Launch HN: RunRL (YC X25) – Reinforcement learning as a service

71•ag8•4mo ago

Hey HN, we’re Andrew and Derik at RunRL (https://runrl.com/). We've built a platform to improve models and agents with reinforcement learning. If you can define a metric, we'll make your model or agent better, without you having to think about managing GPU clusters.

Here's a demo video: https://youtu.be/EtiBjs4jfCg

I (Andrew) was doing a PhD in reinforcement learning on language models, and everyone kept...not using RL because it was too hard to get running. At some point I realized that someone's got to sit down and actually write a good platform for running RL experiments.

Once this happened, people started using it for antiviral design, formal verification, browser agents, and a bunch of other cool applications, so we decided to make a startup out of it.

How it works:

- Choose an open-weight base model (weights are necessary for RL updates; Qwen3-4B-Instruct-2507 is a good starting point)

- Upload a set of initial prompts ("Generate an antiviral targeting Sars-CoV-2 protease", "Prove this theorem", "What's the average summer high in Windhoek?")

- Define a reward function, using Python, an LLM-as-a-judge, or both

- For complex settings, you can define an entire multi-turn environment

- Watch the reward go up!

For most well-defined problems, a small open model + RunRL outperforms frontier models. (For instance, we've seen Qwen-3B do better than Claude 4.1 Opus on antiviral design.) This is because LLM intelligence is notoriously "spiky"; often models are decent-but-not-great at common-sense knowledge, are randomly good at a few domains, but make mistakes on lots of other tasks. RunRL creates spikes precisely on the tasks where you need them.
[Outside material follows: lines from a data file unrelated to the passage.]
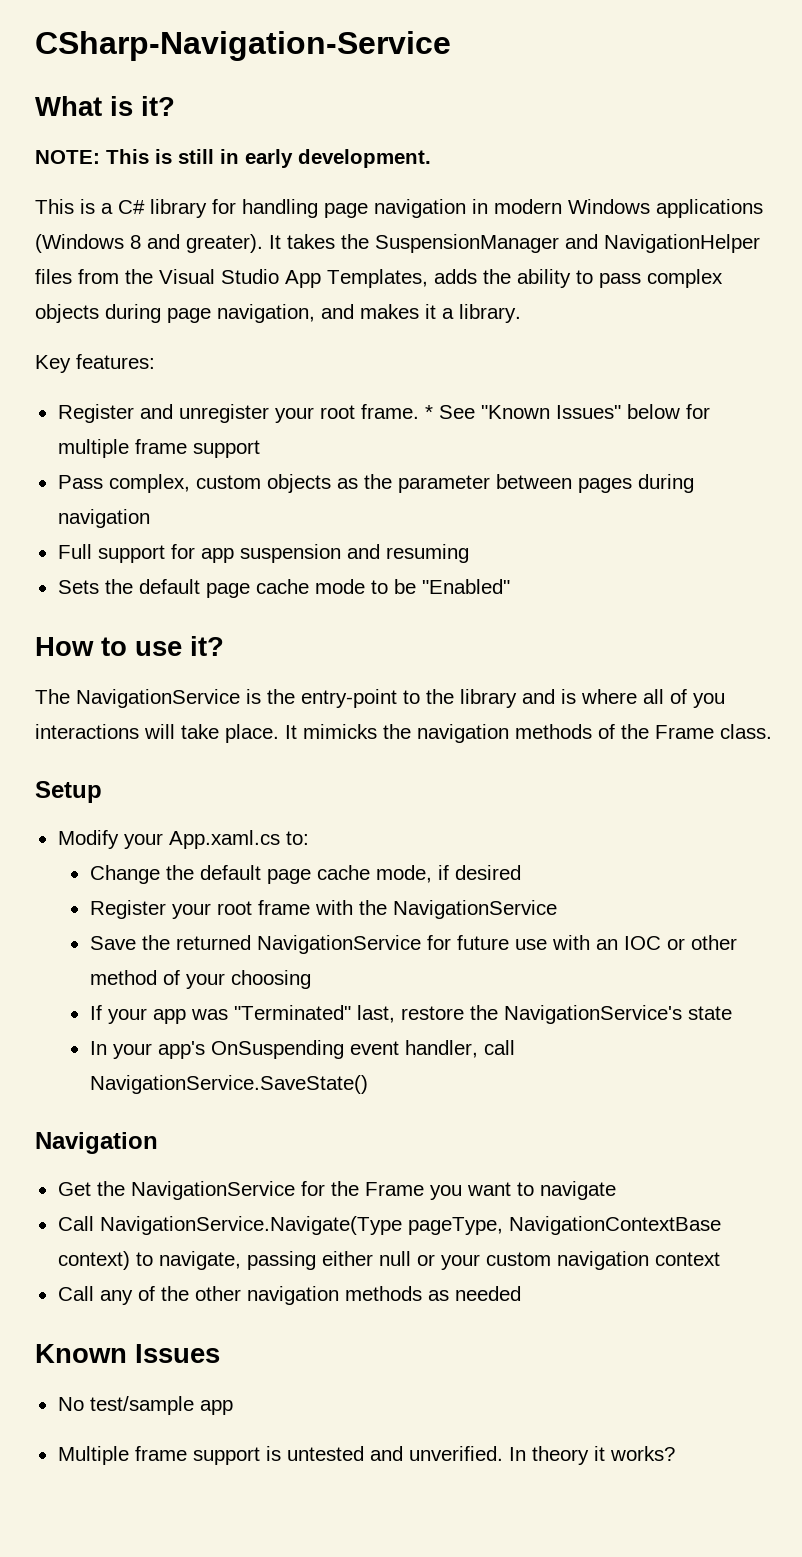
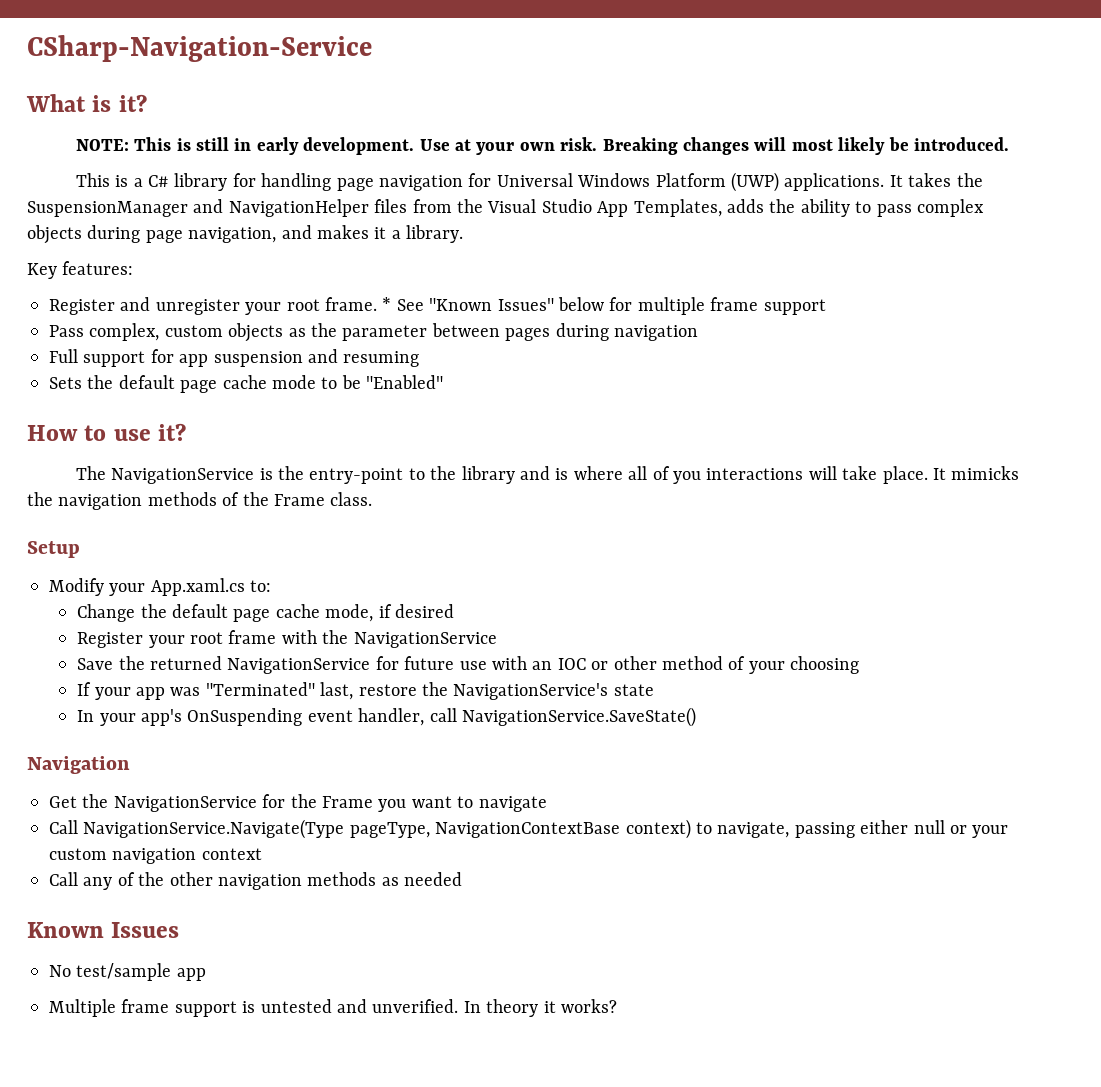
+ Use at your own risk. Breaking changes will most likely be introduced.
- This is a C# library for handling page navigation in modern Windows applications (Windows 8 and greater).
+ This is a C# library for handling page navigation for Universal Windows Platform (UWP) applications.

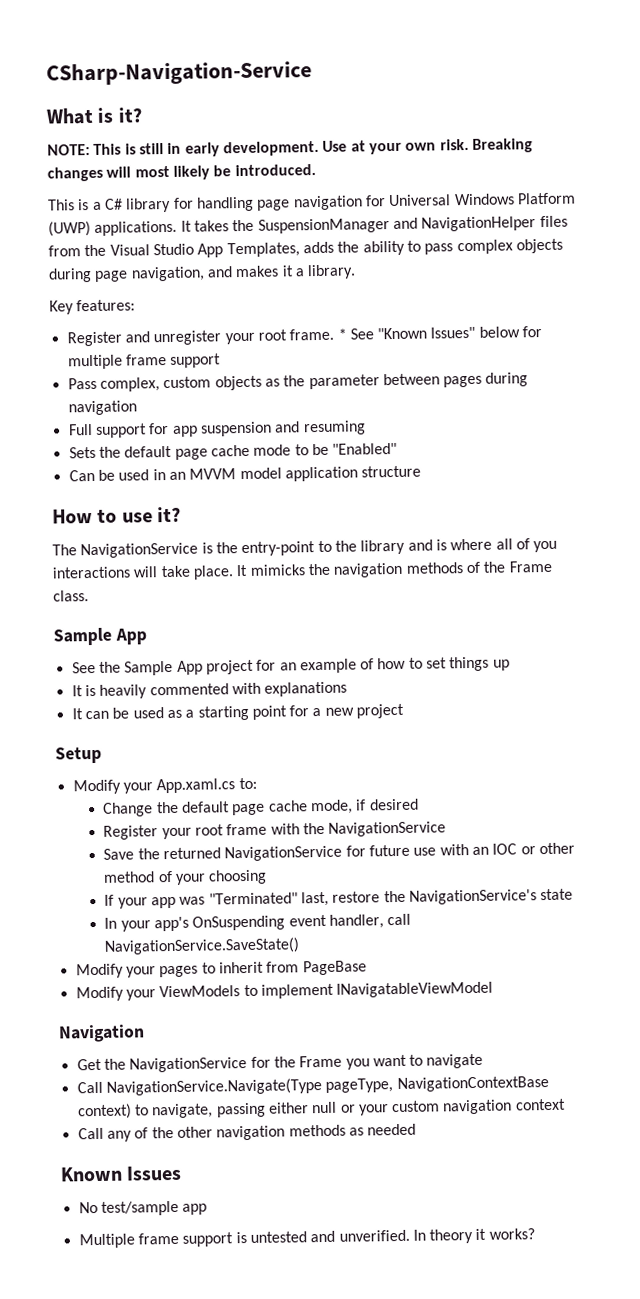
+ Can be used in an MVVM model application structure
  It mimicks the navigation methods of the Frame class.
+ Sample App
+ See the Sample App project for an example of how to set things up
+ It is heavily commented with explanations
+ It can be used as a starting point for a new project
+ Modify your pages to inherit from PageBase
+ Modify your ViewModels to implement INavigatableViewModel

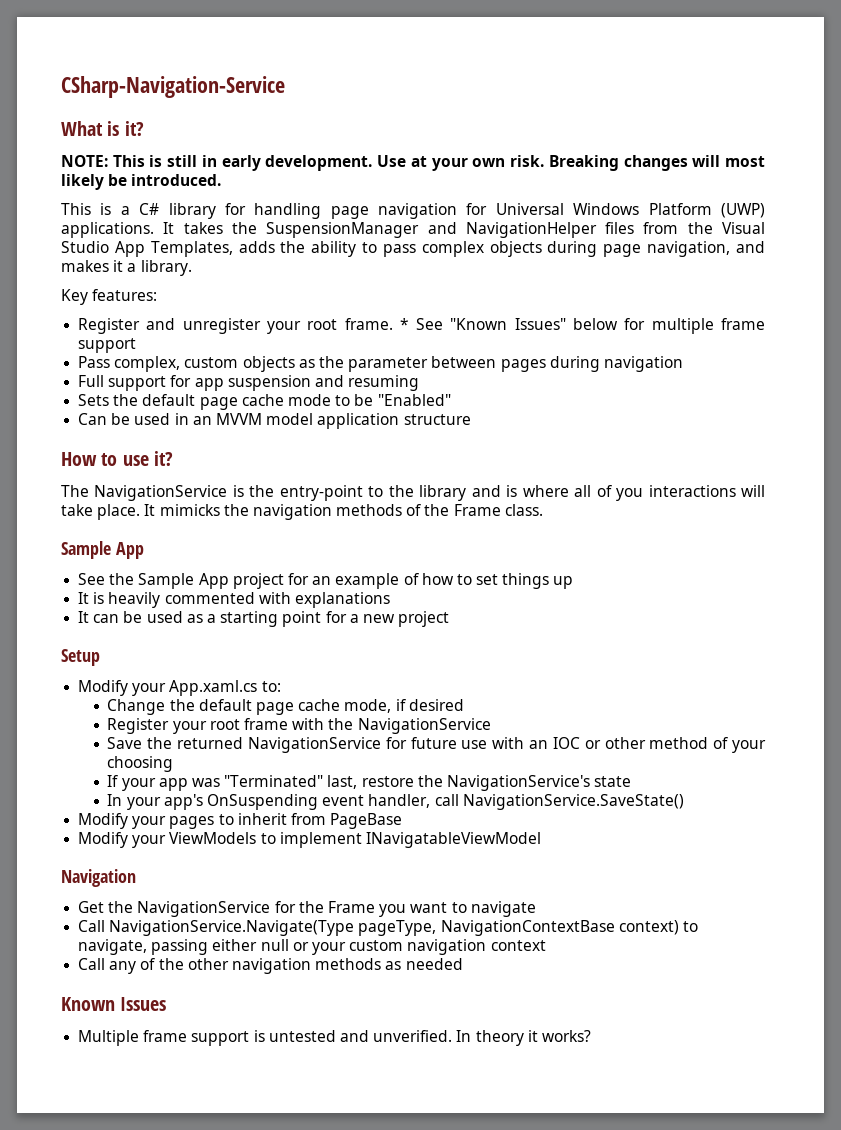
- No test/sample app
Pricing: $80/node-hour. Most models up to 14B parameters fit on one node (0.6-1.2 TB of VRAM). We do full fine-tuning, at the cost of parameter-efficiency (with RL, people seem to care a lot about the last few percent gains in e.g. agent reliability).
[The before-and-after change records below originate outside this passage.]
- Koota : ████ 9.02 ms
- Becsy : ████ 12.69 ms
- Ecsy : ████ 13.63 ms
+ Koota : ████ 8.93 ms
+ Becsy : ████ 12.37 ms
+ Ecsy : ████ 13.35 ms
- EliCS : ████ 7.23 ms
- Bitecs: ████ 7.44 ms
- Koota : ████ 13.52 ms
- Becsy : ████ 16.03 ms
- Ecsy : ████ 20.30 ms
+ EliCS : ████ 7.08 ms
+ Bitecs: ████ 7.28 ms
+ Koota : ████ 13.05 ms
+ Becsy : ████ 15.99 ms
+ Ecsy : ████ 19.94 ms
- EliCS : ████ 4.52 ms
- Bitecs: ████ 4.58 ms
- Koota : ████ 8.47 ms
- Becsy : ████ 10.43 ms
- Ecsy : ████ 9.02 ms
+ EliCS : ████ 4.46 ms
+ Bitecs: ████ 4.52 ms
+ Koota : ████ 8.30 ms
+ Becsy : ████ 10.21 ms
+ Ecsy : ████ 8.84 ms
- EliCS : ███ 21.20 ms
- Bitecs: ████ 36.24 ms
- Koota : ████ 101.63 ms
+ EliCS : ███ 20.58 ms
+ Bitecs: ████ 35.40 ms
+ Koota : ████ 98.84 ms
Next up: continuous learning; tool use. Tool use is currently in private beta, which you can join here: https://forms.gle/D2mSmeQDVCDraPQg8

We'd love to hear any thoughts, questions, or positive or negative reinforcement!

Comments

nextworddev•4mo ago

Is there any credence to the view that these startups are basically dspy wrappers

-_-•4mo ago

DSPy is great for prompt optimization but not so much for RL fine-tuning (their support is "extremely EXPERIMENTAL"). The nice thing about RL is that the exact prompts don't matter so much. You don't need to spell out every edge case, since the model will get an intuition for how to do its job well via the training process.

nextworddev•4mo ago

Isn’t the latest trend in RL mostly about prompt optimization as opposed to full fine tuning

ag8•4mo ago

prompt optimization is very cool, and we use it for certain problems! The main goal with this launch is to democratize access to "the real thing"; in many cases, full RL allows you to get the last few percent in reliability for things like complex agentic workflows where prompt optimization doesn't quite get you far enough.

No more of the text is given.